> Your instructions
Anywhere the string "progress" shows up in the listing below, copy the line it is in.

Available data START

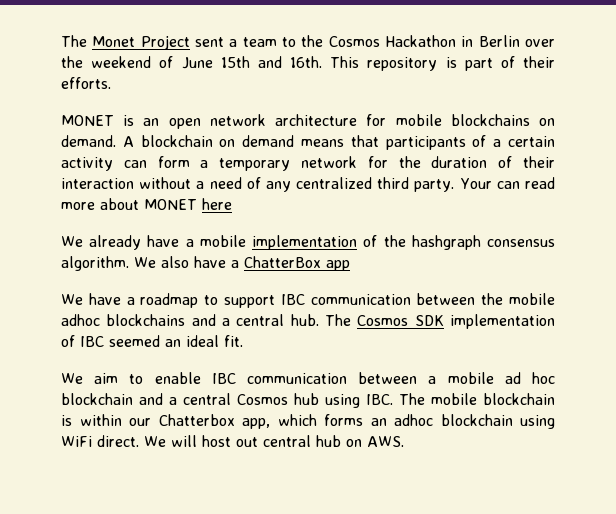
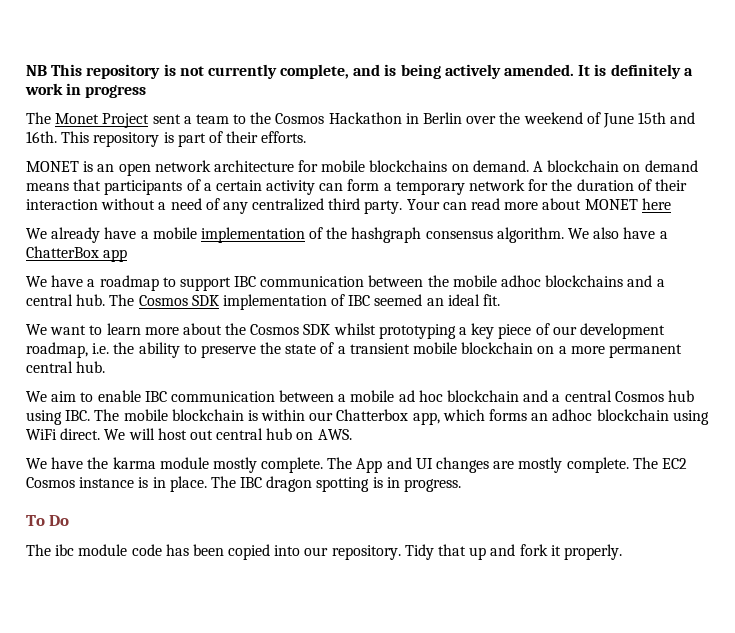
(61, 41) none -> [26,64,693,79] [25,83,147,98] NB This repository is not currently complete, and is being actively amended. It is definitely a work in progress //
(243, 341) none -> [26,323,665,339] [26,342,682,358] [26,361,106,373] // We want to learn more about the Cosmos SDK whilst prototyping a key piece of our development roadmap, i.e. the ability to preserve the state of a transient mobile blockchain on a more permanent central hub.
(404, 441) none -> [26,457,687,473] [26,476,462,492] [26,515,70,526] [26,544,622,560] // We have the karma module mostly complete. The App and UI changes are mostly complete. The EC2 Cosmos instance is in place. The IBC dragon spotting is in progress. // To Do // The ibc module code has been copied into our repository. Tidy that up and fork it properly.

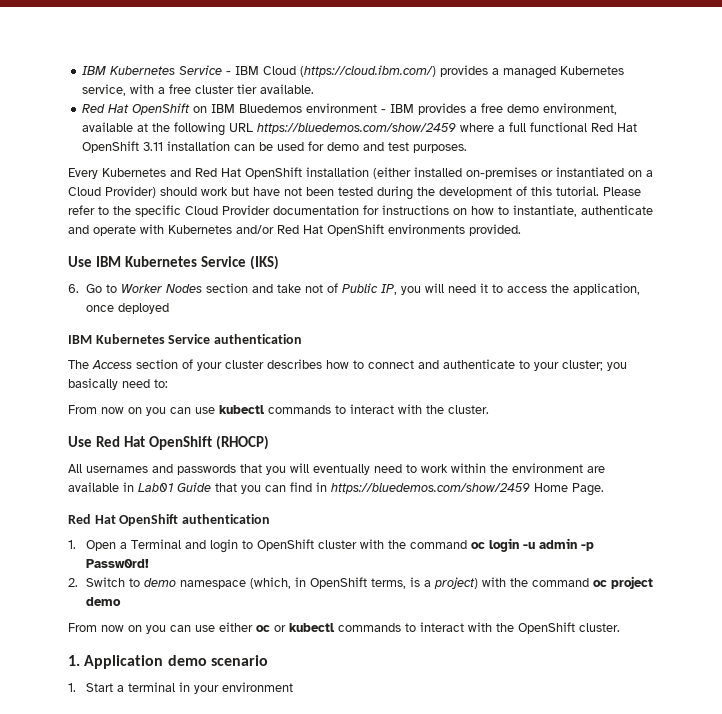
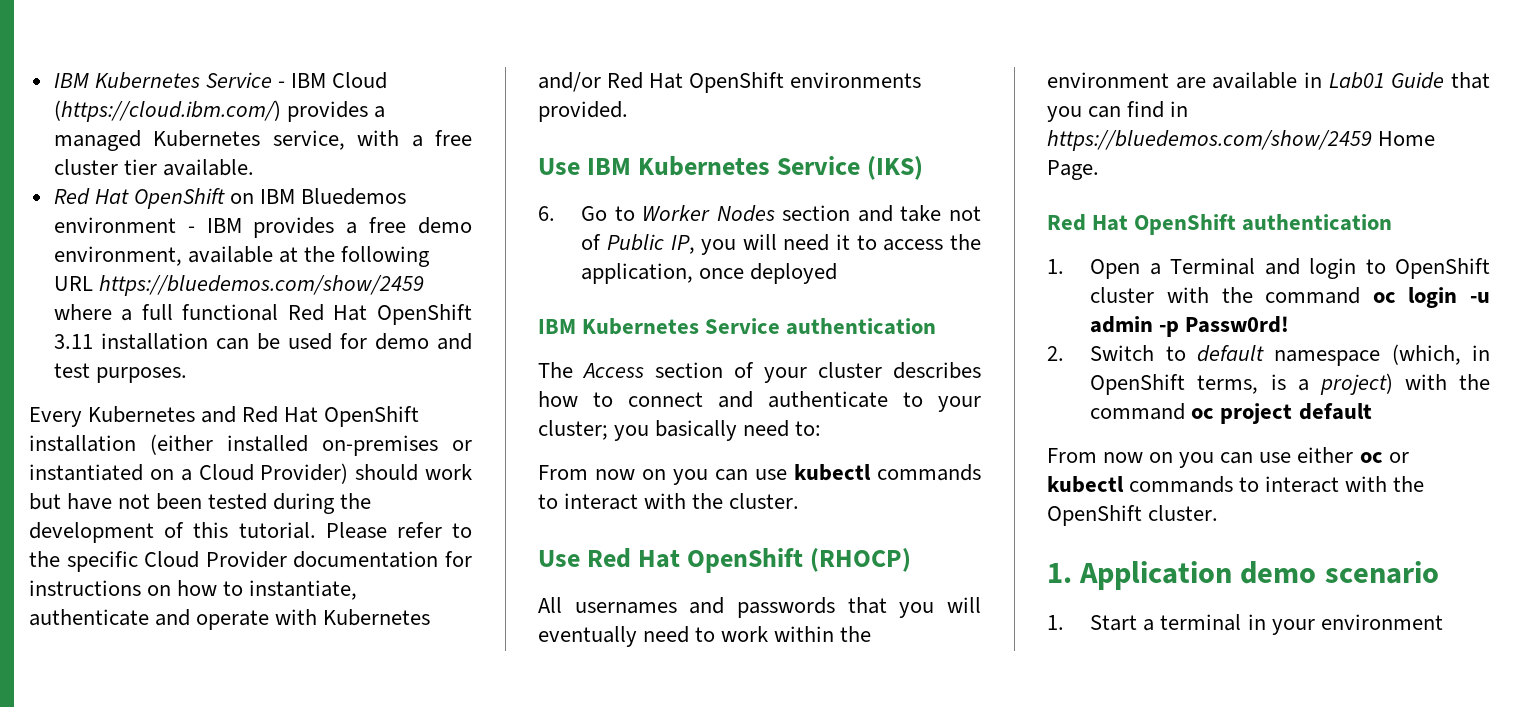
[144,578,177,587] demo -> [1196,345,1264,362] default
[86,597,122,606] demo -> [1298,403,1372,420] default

Available data END
Available data START

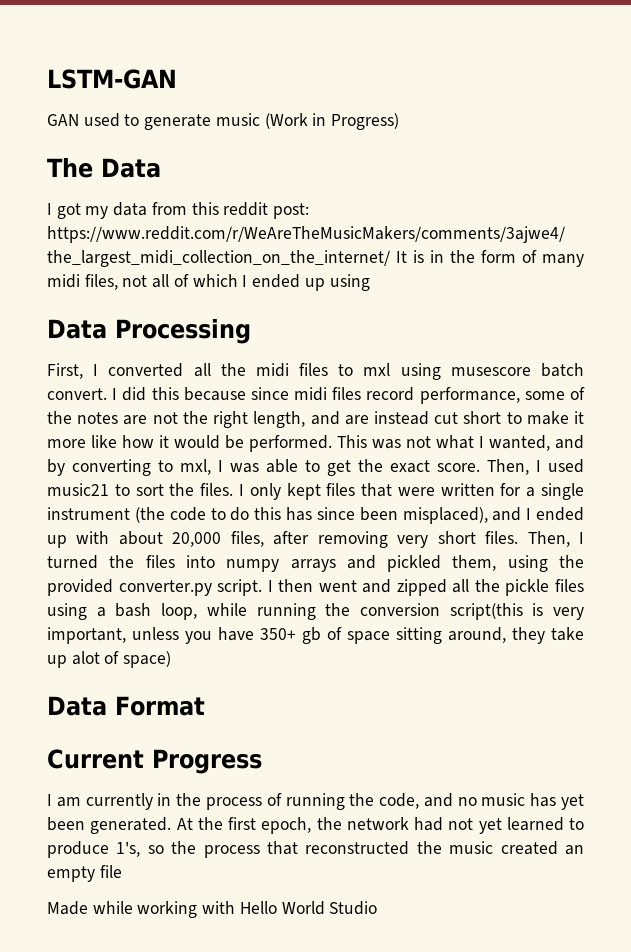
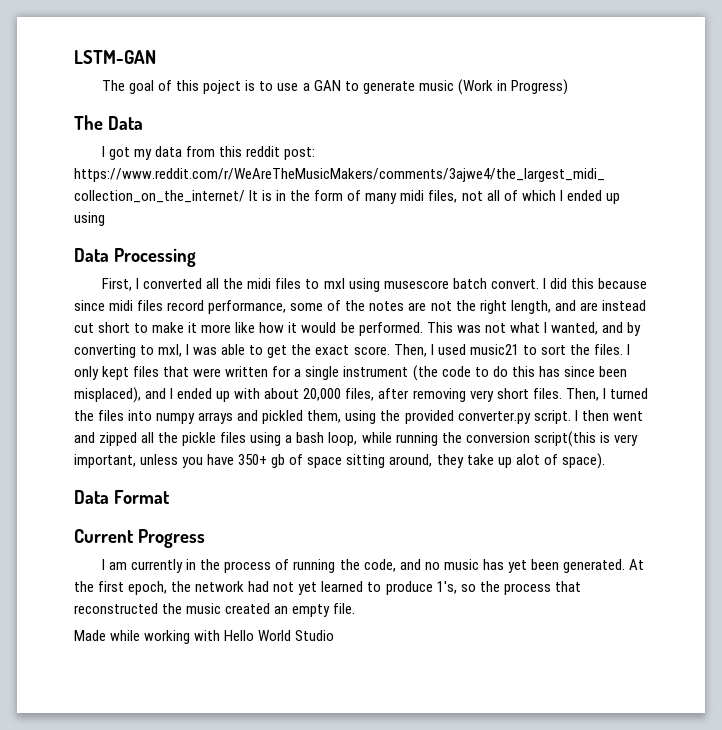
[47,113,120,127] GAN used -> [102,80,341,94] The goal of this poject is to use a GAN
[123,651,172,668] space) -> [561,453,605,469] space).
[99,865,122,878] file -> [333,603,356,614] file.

Available data END
Available data START

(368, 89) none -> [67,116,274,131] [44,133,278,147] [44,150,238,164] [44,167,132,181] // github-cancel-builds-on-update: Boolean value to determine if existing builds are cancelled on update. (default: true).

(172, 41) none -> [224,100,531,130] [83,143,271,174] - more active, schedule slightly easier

Available data END

> Result for this task
(61, 41) none -> [26,64,693,79] [25,83,147,98] NB This repository is not currently complete, and is being actively amended. It is definitely a work in progress //
(404, 441) none -> [26,457,687,473] [26,476,462,492] [26,515,70,526] [26,544,622,560] // We have the karma module mostly complete. The App and UI changes are mostly complete. The EC2 Cosmos instance is in place. The IBC dragon spotting is in progress. // To Do // The ibc module code has been copied into our repository. Tidy that up and fork it properly.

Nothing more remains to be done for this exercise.